Background Inhaled corticosteroids are the cornerstone of therapy in asthma and COPD but cause only modest reduction in exacerbations and are associated with increased pneumonia frequency. This has raised concern about potential detrimental effects on host-defence against respiratory pathogens. The aim of this study was to evaluate the effects of fluticasone propionate on airway anti-viral and anti-bacterial host-defence.
Methods C57BL/6 mice were intranasally treated with fluticasone propionate (1 mg/kg) or vehicle control. 16S Quantitative PCR was used to evaluate total bacterial loads and pyrosequencing was used to evaluate microbiota community composition in lung tissue. Using mouse models of infection with rhinovirus 1B and S. pneumoniae D39, effects of fluticasone administration on anti-viral and anti-bacterial immune responses, airway inflammation and pathogen control were evaluated.
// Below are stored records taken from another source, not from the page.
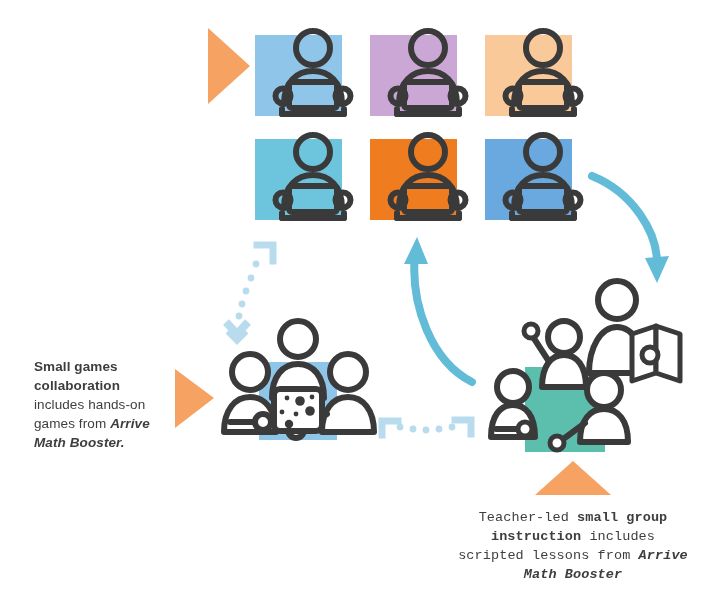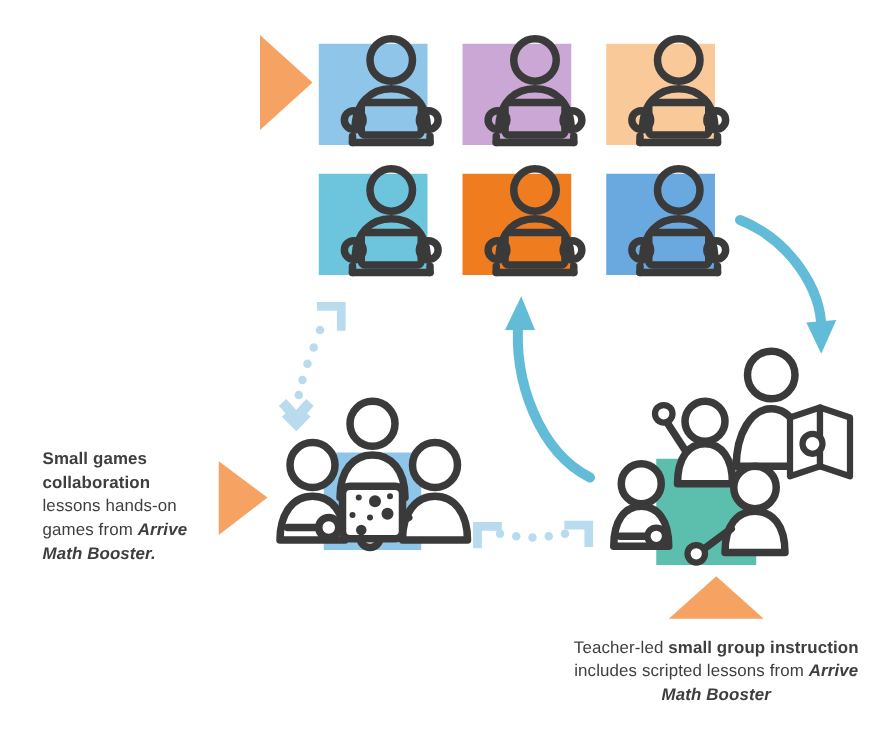--- a/index.html
+++ b/index.html
@@ -206,7 +206,7 @@
 
 
   <div class="caption" id="caption-smallgroup">
-    <b>Small games collaboration </b><span>lessons hands-on games from </span><i>Arrive Math Booster.</i>
+    <b>Small games collaboration </b><span>includes hands-on games from </span><i>Arrive Math Booster.</i>
   </div>
 
   <div class="caption" id="caption-teacher">

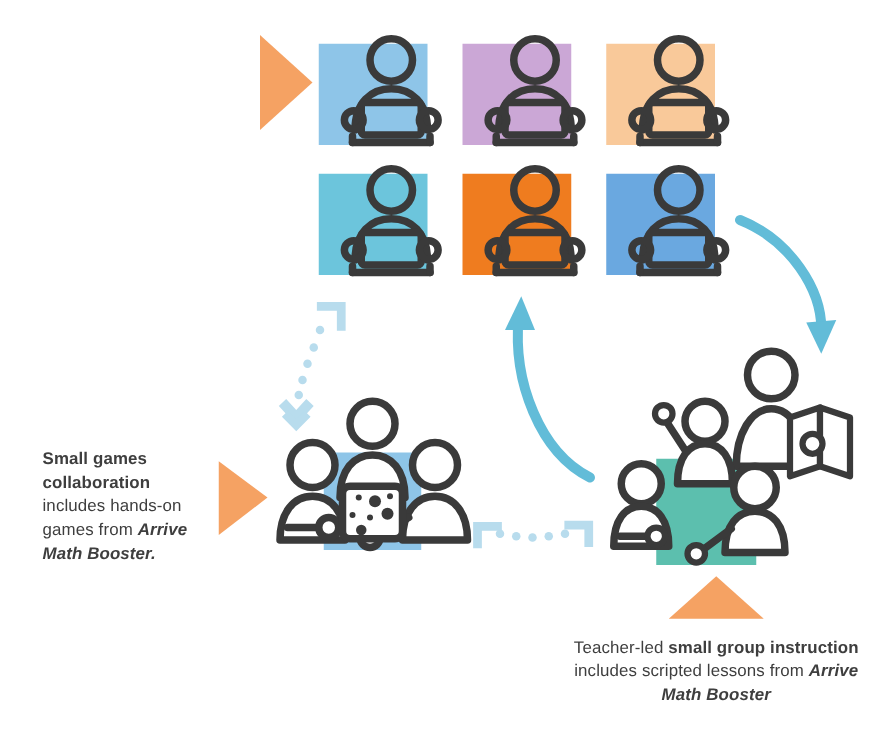--- a/index.html
+++ b/index.html
@@ -21,7 +21,7 @@
   .caption i{font-style:italic;font-weight:bold;}
   #caption-independent{left:56px;top:26px;width:130px;}
   #caption-smallgroup{left:34px;top:357px;width:132px;}
-  #caption-teacher{left:455px;top:508px;width:236px;text-align:center;}
+  #caption-teacher{left:455px;top:508px;width:236px;text-align:center;font-family:Liberation Mono, monospace;}
 </style>
 </head>
 <body>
Results Mice treated with fluticasone had increased lung bacterial loads compared to vehicle-treated controls at 8 h post administration (p < 0.05). Evaluation of community composition revealed that fluticasone treatment was associated with significant increases in Stenotrophomonas genera (p < 0.05). In a mouse model of S. pneumoniae infection, fluticasone administration suppressed anti-bacterial responses including expression of cytokines IL-6 and TNF-α (4 h post-infection; p < 0.001) and airway neutrophil recruitment (8 h post-infection; p < 0.001) and was also associated with increased lung bacterial loads measured by quantitative culture (8 h post-infection; p < 0.001). In a mouse model of rhinovirus infection, fluticasone suppressed innate anti-viral responses including BAL protein levels of interferon-β and -λ2/3 (day 1 post-infection; p < 0.001). Virus clearance was impaired by fluticasone with increased viral RNA copies observed in lung tissue (day 1&2 post-infection; p < 0.001). The late expression of rhinovirus-induced airway mucins MUC5AC and MUC5B BAL proteins was increased by fluticasone (p < 0.01 and p < 0.05 respectively at day 7). Administration of recombinant interferon-β in combination with fluticasone and rhinovirus led to upregulation of interferon-stimulated genes and improved virus clearance, thereby demonstrating that adverse effects of fluticasone on RV clearance are causally related to interferon suppression. Recombinant IFN-β did not alter the increased mucins observed with fluticasone treatment.
Conclusion Fluticasone alters the airway microbiota and impairs airway anti-viral and anti-bacterial host-defence in mice. Human studies are required to confirm the relevance of these effects in the context of inflammatory airway diseases.